PRIME MINISTER Juha Sipilä (Centre) says he is still confident that the social, health care and regional government reform will be passed by the Finnish Parliament.
The fate of the long-discussed reform was recently cast into further doubt as the number of legislators expected to back the reform bill fell from 101 to 100, leaving the ruling three-party coalition with no more than 100 of the 199 votes in the Finnish Parliament.
“I think the most important thing right now is that the bill is put up to a vote in the session hall. The government has the majority of seats in the Parliament,” Sipilä said in interview on YLE Radio Suomi on Sunday.
“You’ll also have to ask opposition members why they’d vote differently in the Parliament. The same people have been preparing the care reform in the preparatory bodies of counties. There are MPs there as well,” he added.
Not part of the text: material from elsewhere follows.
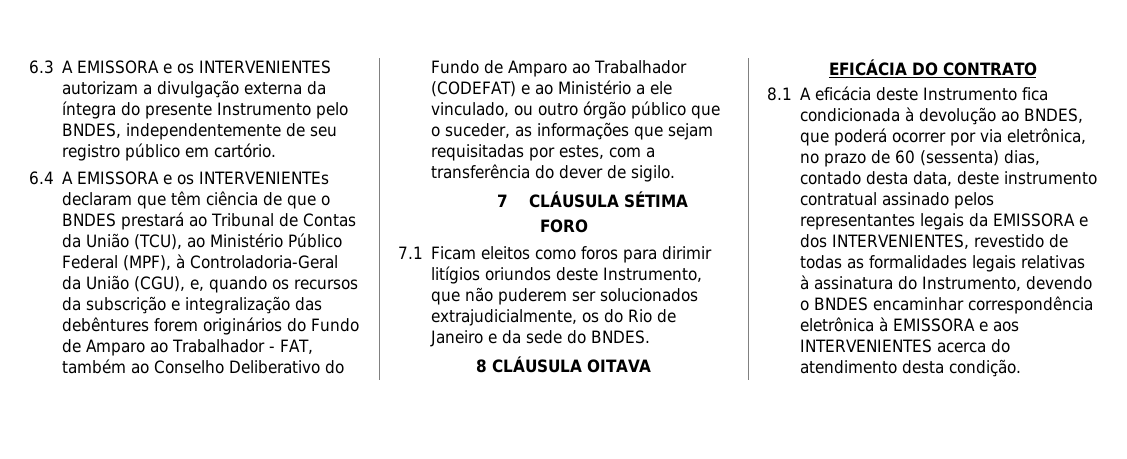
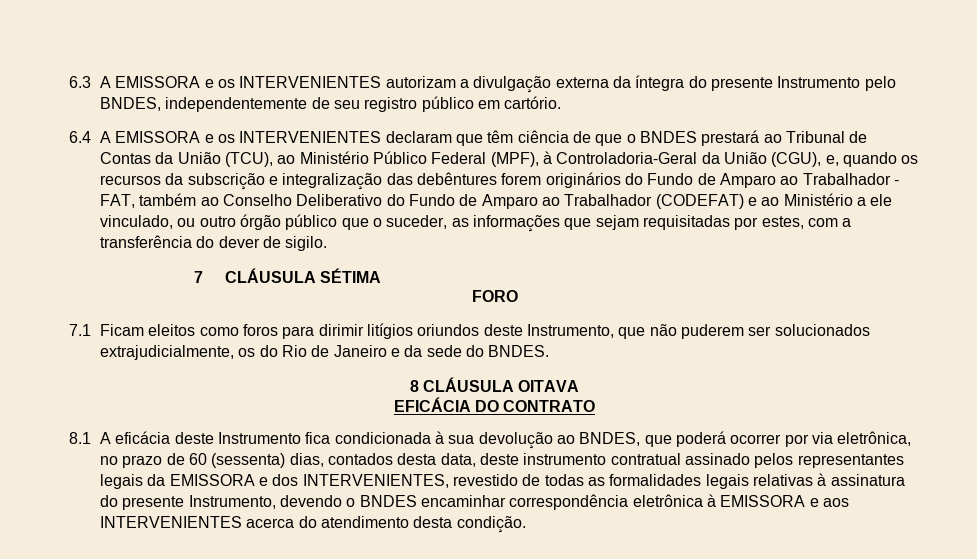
- 6.4 A EMISSORA e os INTERVENIENTEs declaram que têm ciência de que o BNDES prestará ao Tribunal de Contas da União (TCU), ao Ministério Público Federal (MPF), à Controladoria-Geral da União (CGU), e, quando os recursos da subscrição e integralização das debêntures forem originários do Fundo de Amparo ao Trabalhador - FAT, também ao Conselho Deliberativo do Fundo de Amparo ao Trabalhador (CODEFAT) e ao Ministério a ele vinculado, ou outro órgão público que o suceder, as informações que sejam requisitadas por estes, com a transferência do dever de sigilo.
+ 6.4 A EMISSORA e os INTERVENIENTES declaram que têm ciência de que o BNDES prestará ao Tribunal de Contas da União (TCU), ao Ministério Público Federal (MPF), à Controladoria-Geral da União (CGU), e, quando os recursos da subscrição e integralização das debêntures forem originários do Fundo de Amparo ao Trabalhador - FAT, também ao Conselho Deliberativo do Fundo de Amparo ao Trabalhador (CODEFAT) e ao Ministério a ele vinculado, ou outro órgão público que o suceder, as informações que sejam requisitadas por estes, com a transferência do dever de sigilo.
- 8.1 A eficácia deste Instrumento fica condicionada à devolução ao BNDES, que poderá ocorrer por via eletrônica, no prazo de 60 (sessenta) dias, contado desta data, deste instrumento contratual assinado pelos representantes legais da EMISSORA e dos INTERVENIENTES, revestido de todas as formalidades legais relativas à assinatura do Instrumento, devendo o BNDES encaminhar correspondência eletrônica à EMISSORA e aos INTERVENIENTES acerca do atendimento desta condição.
+ 8.1 A eficácia deste Instrumento fica condicionada à sua devolução ao BNDES, que poderá ocorrer por via eletrônica, no prazo de 60 (sessenta) dias, contados desta data, deste instrumento contratual assinado pelos representantes legais da EMISSORA e dos INTERVENIENTES, revestido de todas as formalidades legais relativas à assinatura do presente Instrumento, devendo o BNDES encaminhar correspondência eletrônica à EMISSORA e aos INTERVENIENTES acerca do atendimento desta condição.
Maria Lohela, a former Speaker of the Parliament, said last week she will withdraw her support for the reform bill while announcing her decision to leave the Blue Reform and join Now Movement. Susanna Koski and Elina Lepomäki of the National Coalition, as well as Paavo Väyrynen formely of the Centre and currently of the Seven Star Movement, have previously announced they are very likely to vote against the reform bill.
Speaker of the Parliament Paula Risikko (NCP), meanwhile, participates neither in debates nor voting in the Parliament.
Sipilä also stated that he expects the reform to be up to a vote by the end of this electoral term. The Constitutional Law Committee, he highlighted, is expected to wrap up its work on the bill shortly and present it to the Social Affairs and Health Committee.
“It’d be extremely regrettable if there was no time for parliamentary consideration,” he said. “The Parliament has the time and I’m aware of no reason why it couldn’t process it during this electoral term.”
Pushing the long-discussed reform over the finish line is important also for the overall credibility of political decision making, added Sipilä.